- What is required
Every line of the records below from the line with "padding-left:13px; display:flex; align-items:center;" up to and including the line with "left:41px; top:73px; width:258px;" must be reproduced exactly, and no line outside that range.

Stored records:
****

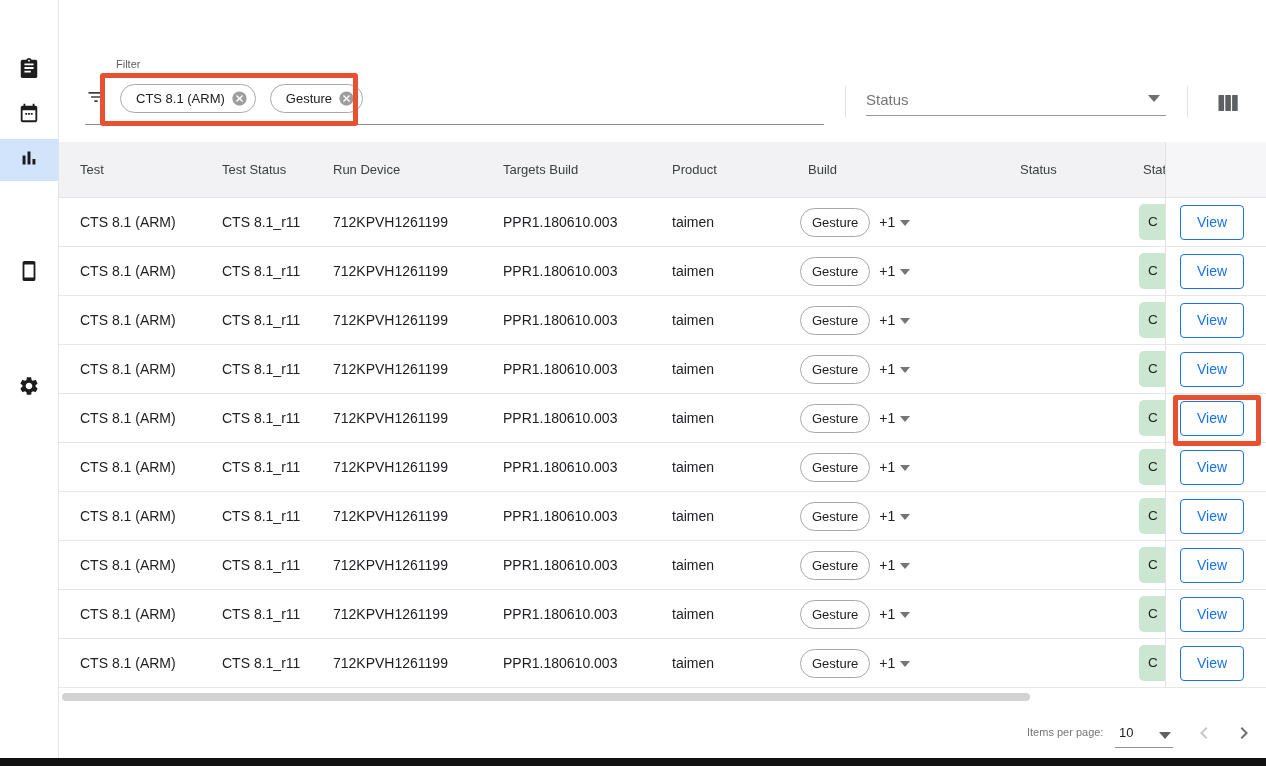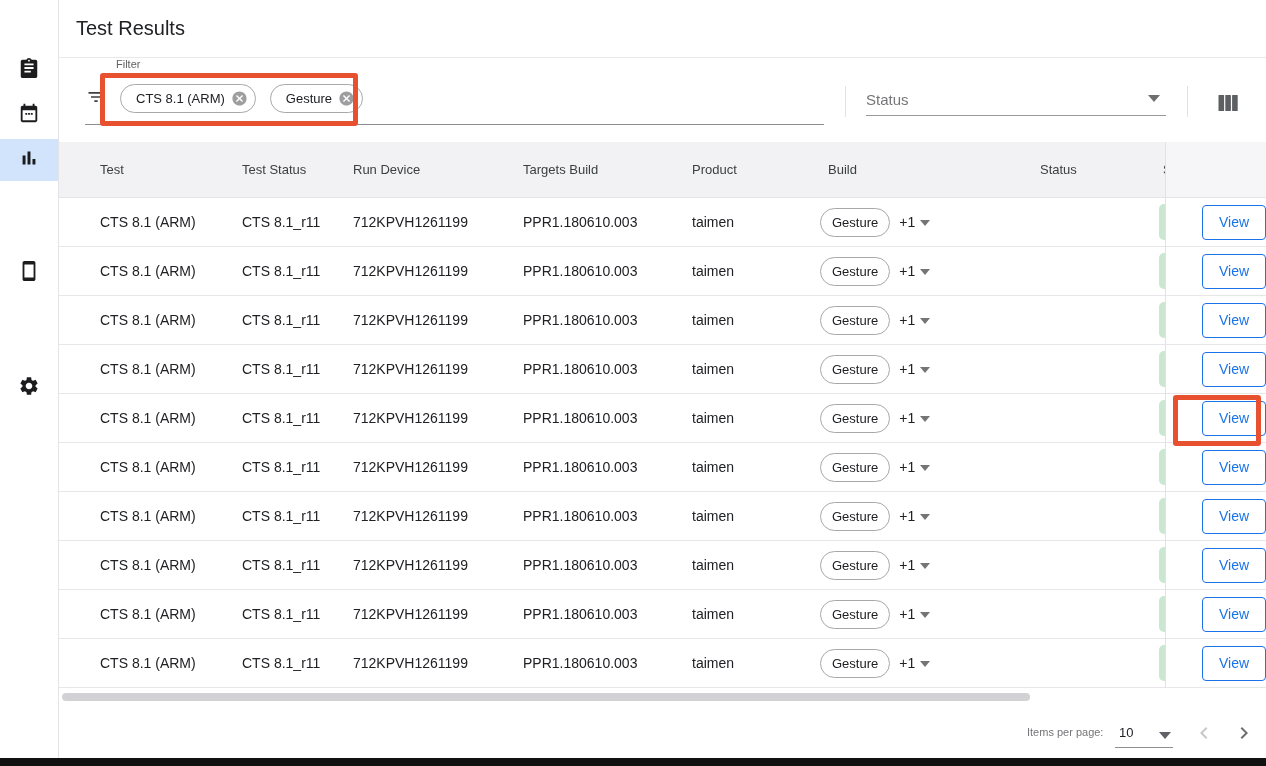--- a/index.html
+++ b/index.html
@@ -37,21 +37,21 @@
   .status-field { position:absolute; left:807px; top:33px; width:300px; height:16px; cursor:pointer; }
   .status-label { font-size:15px; color:#767679; }
   .status-underline { position:absolute; left:807px; top:57px; width:300px; height:1px; background:#99999c; }
   .status-arrow { position:absolute; left:1089px; top:37px; width:0; height:0;
                   border-left:6px solid transparent; border-right:6px solid transparent;
                   border-top:7px solid #6f6f72; }
   .columns-btn { position:absolute; left:1157px; top:34px; width:24px; height:20px; cursor:pointer; }
 
   
   .grid-row { display:grid; grid-template-columns:142px 111px 170px 169px 136px 212px 123px 1fr;
-              align-items:center;padding-left:20px; }
+              align-items:center; }
   .thead { position:absolute; left:0; top:142px; width:1207px; height:56px;
            background:#f2f2f4; border-bottom:1px solid #e4e4e6; }
   .thead .hcell { padding-left:21px; font-size:13px; color:#3c4043; white-space:nowrap; overflow:visible; }
   .thead.grid-row { height:56px; }
   .tbody { position:absolute; left:0; top:198px; width:1207px; }
   .trow { height:49px; border-bottom:1px solid #e7e7e9; background:#fff; }
   .cell { padding-left:21px; font-size:14px; color:#202124; white-space:nowrap; }
   .labels-cell { padding-left:13px; display:flex; align-items:center; }
   .row-chip { height:29px; border:1px solid #a8a8aa; border-radius:16px; background:#fff;
               display:inline-flex; align-items:center; padding:0 11px; font-size:13px; color:#202124; }
@@ -63,21 +63,21 @@
   .status-cell { padding-left:21px; }
   .status-badge { display:inline-block; margin-left:-4px; height:36px; line-height:36px;
                   padding:0 16px 0 9px; background:var(--status-badge-green,#cbe7d1);
                   border-radius:5px; font-size:13.5px; color:#1d1f1e; }
 
   
   .action-col { position:absolute; left:1106px; top:142px; width:101px; height:546px;
                 background:#fff; border-left:1px solid #e2e2e4; z-index:10; }
   .action-head { height:56px; background:#f6f6f8; border-bottom:1px solid #e4e4e6; }
   .action-cell { height:49px; border-bottom:1px solid #e7e7e9; display:flex;
-                 align-items:center; justify-content:flex-end; background:#fff; }
+                 align-items:center; justify-content:flex-start; background:#fff;padding-left:14px; }
   .view-btn { width:64px; height:35px; background:#fff; border:1px solid var(--accent-blue,#1a73e8);
               border-radius:4px; color:var(--accent-blue,#1a73e8); font-size:14px;
               font-family:"Liberation Sans",sans-serif; cursor:pointer; }
 
   
   .annotation { position:absolute; border:5px solid var(--annotation-red,#e8512f);
                 border-radius:3px; z-index:40; pointer-events:none; }
   .annotation.a1 { left:41px; top:73px; width:258px; height:53px; }
   .annotation.a2 { left:1114px; top:395px; width:88px; height:51px; }
 
@@ -126,23 +126,20 @@
     </div>
     <div class="nav-item" style="top:367px">
       <span><svg viewBox="0 0 24 24" fill="#1c1c1e">
             <path d="M19.14 12.94c.04-.3.06-.61.06-.94 0-.32-.02-.64-.07-.94l2.03-1.58c.18-.14.23-.41.12-.61l-1.92-3.32c-.12-.22-.37-.29-.59-.22l-2.39.96c-.5-.38-1.03-.7-1.62-.94l-.36-2.54c-.04-.24-.24-.41-.48-.41h-3.84c-.24 0-.43.17-.47.41l-.36 2.54c-.59.24-1.13.57-1.62.94l-2.39-.96c-.22-.08-.47 0-.59.22L2.74 8.87c-.12.21-.08.47.12.61l2.03 1.58c-.05.3-.09.63-.09.94s.02.64.07.94l-2.03 1.58c-.18.14-.23.41-.12.61l1.92 3.32c.12.22.37.29.59.22l2.39-.96c.5.38 1.03.7 1.62.94l.36 2.54c.05.24.24.41.48.41h3.84c.24 0 .44-.17.47-.41l.36-2.54c.59-.24 1.13-.56 1.62-.94l2.39.96c.22.08.47 0 .59-.22l1.92-3.32c.12-.22.07-.47-.12-.61l-2.01-1.58zM12 15.6c-1.98 0-3.6-1.62-3.6-3.6s1.62-3.6 3.6-3.6 3.6 1.62 3.6 3.6-1.62 3.6-3.6 3.6z"></path>
           </svg></span>
     </div>
   </div>
 
   <div class="main">
 
-    <div class="titlebar">
-      <div class="page-title">Test Results</div>
-    </div>
 
     <div class="toolbar">
       <span class="filter-icon">
         <svg viewBox="0 0 24 24" fill="#3c4043">
             <path d="M10 18h4v-2h-4v2zM3 6v2h18V6H3zm3 7h12v-2H6v2z"></path>
           </svg>
       </span>
       <div class="filter-label">Filter</div>
 
       <div class="chips-row">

****

- Task response
   .labels-cell { padding-left:13px; display:flex; align-items:center; }
   .row-chip { height:29px; border:1px solid #a8a8aa; border-radius:16px; background:#fff;
               display:inline-flex; align-items:center; padding:0 11px; font-size:13px; color:#202124; }
@@ -63,21 +63,21 @@
   .status-cell { padding-left:21px; }
   .status-badge { display:inline-block; margin-left:-4px; height:36px; line-height:36px;
                   padding:0 16px 0 9px; background:var(--status-badge-green,#cbe7d1);
                   border-radius:5px; font-size:13.5px; color:#1d1f1e; }
 
   
   .action-col { position:absolute; left:1106px; top:142px; width:101px; height:546px;
                 background:#fff; border-left:1px solid #e2e2e4; z-index:10; }
   .action-head { height:56px; background:#f6f6f8; border-bottom:1px solid #e4e4e6; }
   .action-cell { height:49px; border-bottom:1px solid #e7e7e9; display:flex;
-                 align-items:center; justify-content:flex-end; background:#fff; }
+                 align-items:center; justify-content:flex-start; background:#fff;padding-left:14px; }
   .view-btn { width:64px; height:35px; background:#fff; border:1px solid var(--accent-blue,#1a73e8);
               border-radius:4px; color:var(--accent-blue,#1a73e8); font-size:14px;
               font-family:"Liberation Sans",sans-serif; cursor:pointer; }
 
   
   .annotation { position:absolute; border:5px solid var(--annotation-red,#e8512f);
                 border-radius:3px; z-index:40; pointer-events:none; }
   .annotation.a1 { left:41px; top:73px; width:258px; height:53px; }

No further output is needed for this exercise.